Solution 1: Termux + Root Permissions for Complete Porting (Demo Phase)

Technical Architecture

Android Host
├── Termux (complete Arch Linux environment)
│   ├── libandroid-shmem (shared memory)
│   ├── Rust toolchain
│   ├── Dora-RS complete version
│   └── MoFA agent framework
└── Host Bridge App (referencing Auto.JS)
    ├── Screenshot API
    ├── Touch injection API
    └── Socket communication bridge

Layered Validation Plan

Basic Environment

□ Termux installation and Root permission acquisition
□ Basic Linux command availability verification
□ Network connection and file system permission testing
pkg update && pkg install -y git curl wget
su -c "whoami"  # Verify root permissions

Rust Toolchain

pkg install rust
rustc --version && cargo --version

Shared Memory

# Kernel support check
cat /proc/version
ls -la /dev/shm
git clone https://github.com/termux/libandroid-shmem
cd libandroid-shmem && make && make install
gcc test/test.c -o test_shmem && ./test_shmem

Dora

git clone https://github.com/dora-rs/dora
cd dora
cargo build --bin dora-daemon
cargo build --bin dora-coordinator

# Basic operation test
./target/debug/dora-daemon --help

MoFA

pip install -e . # Install MoFA, details omitted
python examples/hello_world/hello_world.py

Host-VM Bridge Layer Design

Screen Data Flow:

// Android Host side, demo code, not yet implemented
class ScreenBridge {
    fun captureScreen(): ByteArray {
        val mediaProjection = getMediaProjection()
        val imageReader = ImageReader.newInstance(width, height, ImageFormat.JPEG, 1)
        return compressedImageData
    }

    fun sendToVM(data: ByteArray) {
        socket.write(data) // Send to VM via Socket
    }
}

Operation Command Callback:

# MoFA Agent in VM, demo code, not yet implemented
class AndroidOperationNode:
    def __init__(self):
        self.bridge_socket = socket.connect("unix:///tmp/android_bridge")
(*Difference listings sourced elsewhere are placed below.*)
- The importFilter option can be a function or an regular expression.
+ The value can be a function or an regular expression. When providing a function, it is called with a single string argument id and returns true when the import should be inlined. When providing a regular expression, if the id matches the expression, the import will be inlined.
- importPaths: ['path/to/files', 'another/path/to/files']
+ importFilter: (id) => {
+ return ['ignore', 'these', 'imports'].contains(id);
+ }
    def click(self, x: int, y: int):
        command = {"action": "click", "x": x, "y": y}
        self.bridge_socket.send(json.dumps(command))
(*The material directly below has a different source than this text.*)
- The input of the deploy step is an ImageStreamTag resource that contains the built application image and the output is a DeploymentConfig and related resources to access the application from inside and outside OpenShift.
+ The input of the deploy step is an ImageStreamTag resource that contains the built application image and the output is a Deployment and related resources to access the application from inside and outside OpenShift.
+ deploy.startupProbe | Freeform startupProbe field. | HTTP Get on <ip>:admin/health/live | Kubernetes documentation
Solution 2: Native Android Redesign

New Architecture Design

Android Native MoFA
├── Zenoh-Kotlin communication layer
├── Agent Runtime (Kotlin/Java)
├── Agent template system (simplified version)
├── Android Services
│   ├── AccessibilityService (screen operations)
│   ├── ScreenCapture (screenshot service)
│   └── ForegroundService (background persistence)
└── Mobile Node Hub
    ├── AutoJS integration node
    ├── UI Automator wrapper
    ├── Intent caller
    └── API call node

Comparison of the First Two Solutions

Evaluation Dimension	Termux + Linux	Native Redesign
Development Speed	🟢 Rapid reuse of existing code	🔴 Requires complete rewrite
Runtime Performance	🔴 Double virtualization overhead	🟢 Native performance
Functional Completeness	🟢 100% compatible	🔴 Functionally limited
User Experience	🔴 Extremely complex installation	🟢 Native experience
Maintenance Cost	🟢 Low maintenance	🔴 Dual maintenance

Further Scenario Analysis

Unless developers have specific needs, such as requiring agents to operate certain mobile-exclusive apps (Taobao, WeChat, etc.), but this market is relatively small and can easily deviate from the core direction.
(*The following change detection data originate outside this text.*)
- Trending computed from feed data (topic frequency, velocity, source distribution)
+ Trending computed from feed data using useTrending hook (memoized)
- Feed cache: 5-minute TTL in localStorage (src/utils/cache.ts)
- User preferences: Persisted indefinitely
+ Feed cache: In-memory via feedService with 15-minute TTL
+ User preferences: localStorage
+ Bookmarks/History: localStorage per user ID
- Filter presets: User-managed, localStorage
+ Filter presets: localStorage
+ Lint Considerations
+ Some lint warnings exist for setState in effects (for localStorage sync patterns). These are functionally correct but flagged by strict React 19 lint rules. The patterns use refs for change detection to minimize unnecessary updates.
Seriously implementing a mobile solution is quite resource-intensive. The technical complexity is high, and the input-output ratio is not ideal.

However, we can later try packaging directly into containers, not performing operations on users’ phones, but simply running flows for information crawling, document processing, etc., which is still feasible.

Solution 3: Containerized Deployment

Container-based MoFA Mobile Stage
├── Docker/Podman container
│   ├── Complete MoFA environment
│   ├── Pre-installed common dependencies
│   └── Standardized runtime
├── Common Agents/Flows
│   ├── Web data crawling
│   ├── Document processing Flow
│   ├── API call integration
│   └── Data analysis tasks
└── Mobile adaptation
    ├── Responsive Web UI
    ├── Touch-optimized interactions
    └── Offline cache support

Benefits:

Technology stack fully reused, no need to reinvent the wheel
Simple deployment

Solution 4: Cloud + Web Wrapper App

Later, after cloud deployment, create a web wrapper app for the MoFA Stage.

Cloud MoFA + Mobile Client
├── Cloud MoFA
│   ├── Agent runtime environment
│   ├── Task scheduling system
│   └── Result cache layer
├── Mobile App (web wrapper)
│   ├── MoFA Stage mobile version
│   ├── Task creation and monitoring
│   ├── Result display interface
│   └── Offline mode support
└── Communication layer
    ├── WebSocket real-time communication
    ├── RESTful API
    └── Message queue synchronization